Cosplay

Wonder Woman Armor

The most difficult part of making a good Wonder Woman outfit is the armor. It can make or break the whole outfit. No matter how much time and effort you put into the corset and star-spangled-underwear, if your armor is obviously spray-painted cardboard nobody will be impressed. Being the over-achiever that I am, I wanted my armor to be made of real metal. This would be impossible for most first-time cosplayers, however I have worked at Renaissance Faires in California for over 10 years. I know more than my fair share of blacksmiths, leather workers, and armorers. So I put word out on the dust filled streets of Faire in 2011 that I wanted Wonder Woman armor made…

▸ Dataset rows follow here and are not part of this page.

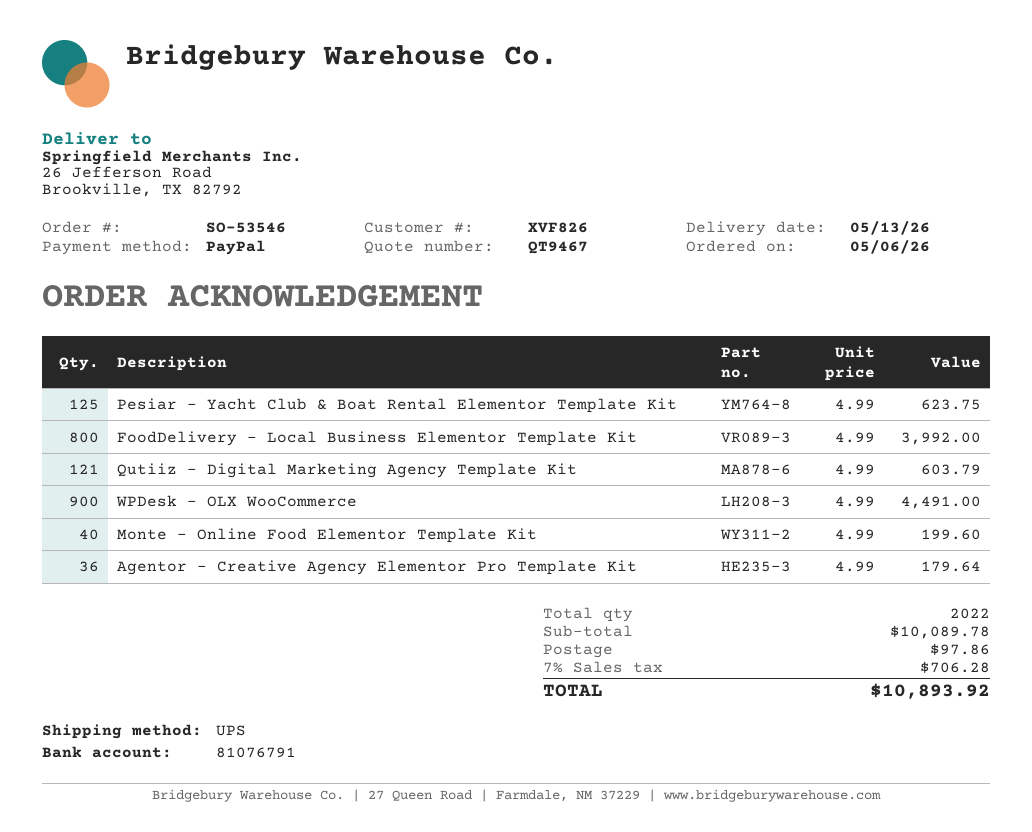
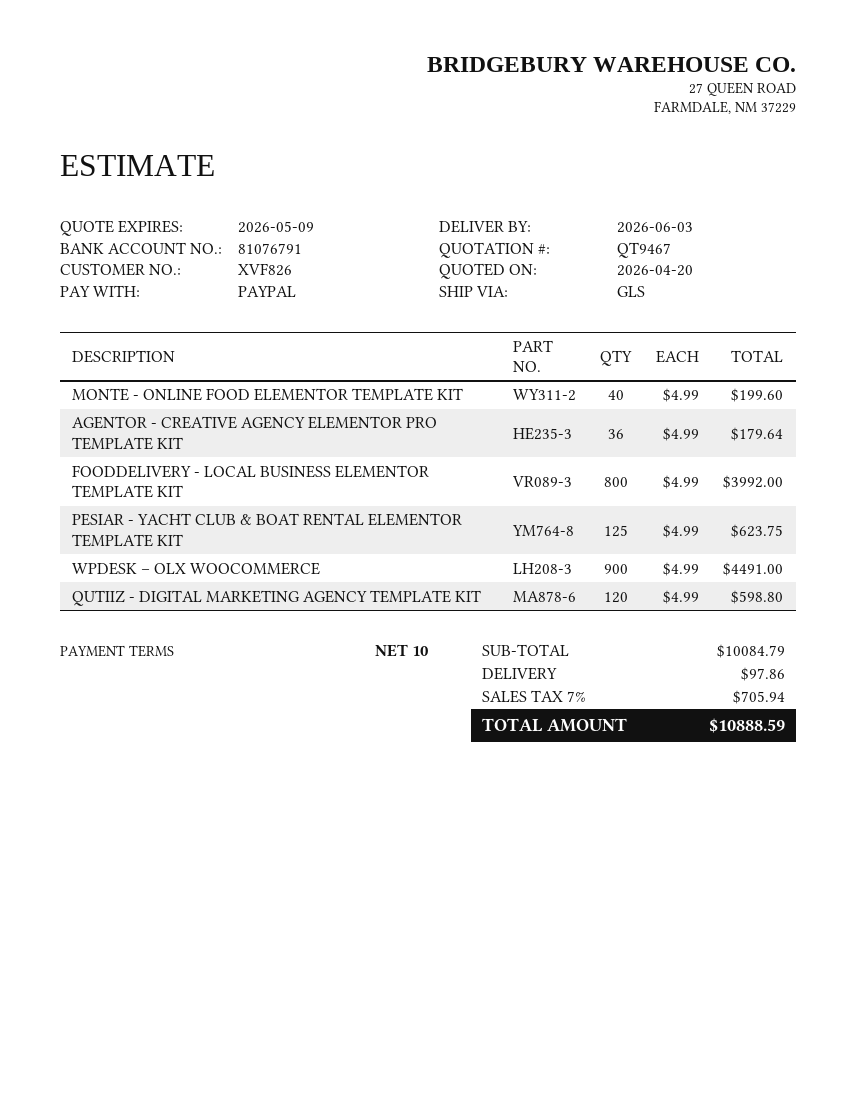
delivery date: 2026-05-13 -> 2026-06-03
shipping method: UPS -> GLS
Qutiiz - Digital Marketing Agency Template Kit: 121 x 4.99 = 603.79 -> 120 x 4.99 = 598.80
subtotal: 10089.78 -> 10084.79
tax: 7% = 706.28 -> 7% = 705.94
total: 10893.92 -> 10888.59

These are the people I choose to spend time with…

… and the amazing Jacques Louis David answered my call. Jacques is an artist and should become very, very famous someday. He makes armor at fair, but his most recent passion is for metal sculpture and installation pieces. He also happens to be a comic and Wonder Woman fan. We met a bunch of times to discuss “the plan” and he was kind enough to hold my hand through the whole process. I know a lot more about armor than your normal (late) 20’s California girl. I own a collection of swords and used to train horses for a jousting company, but Jacques’ knowledge blew my mind and made me consider things I hadn’t even realized were possible. Over beers and burgers, we came up with our design. I had bought a belt at a Thrift store, so that was not something we needed to worry about. We figured out that I needed the tiara, eagle chest piece, bracers, and greaves. If you ever want to commission metal work, talk to Jacques.

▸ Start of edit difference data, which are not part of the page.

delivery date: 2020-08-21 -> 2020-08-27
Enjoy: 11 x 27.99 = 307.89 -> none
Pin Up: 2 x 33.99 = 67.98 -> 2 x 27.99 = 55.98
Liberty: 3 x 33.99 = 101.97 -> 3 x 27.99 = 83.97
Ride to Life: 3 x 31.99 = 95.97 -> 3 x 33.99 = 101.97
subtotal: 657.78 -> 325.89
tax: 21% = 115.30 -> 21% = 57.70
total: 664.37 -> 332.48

For my gladiator type Wonder Woman, I chose to replace the boots with greaves which are basically metal shin guards. They would be much more functional than knee-high boots in an actual battle. I could also lace them on and get a similar look to the era where Wonder Woman wore sandals.

  
50s Wonder Woman and the greaves for my Wonder Woman

I went with the eagle design for the chest piece because it made the most sense for a real warrior to wear an animal symbol. Although I love the W design, it didn’t really fit with the image I was going for in this costume. This was easily the hardest piece of the project.

We needed the eagle to be fitted to my…ahem… chest. That meant that Jacques needed something the shape of my chest that was hard enough to bang… I mean hammer against. We made a plaster mold of me wearing a corset (the same corset I patterned the Wonder Woman corset from). Jacques then took this shell and made a body-double of me made out of really hard plaster. That gave him the surface he needed to hammer out an eagle in the shape of my boobs.

      
Wrapped up in getting plastered…


The eagle (upside down) in process

After forming the steel (which is armor grade), brass was added to give a hint of the traditional Wonder Woman costume. The same was added to the grieves and the tiara. The only pieces that are only polished steel are the bracers, which are such thick steel the could probably really deflect bullets. I added laces on those to continue with the theme.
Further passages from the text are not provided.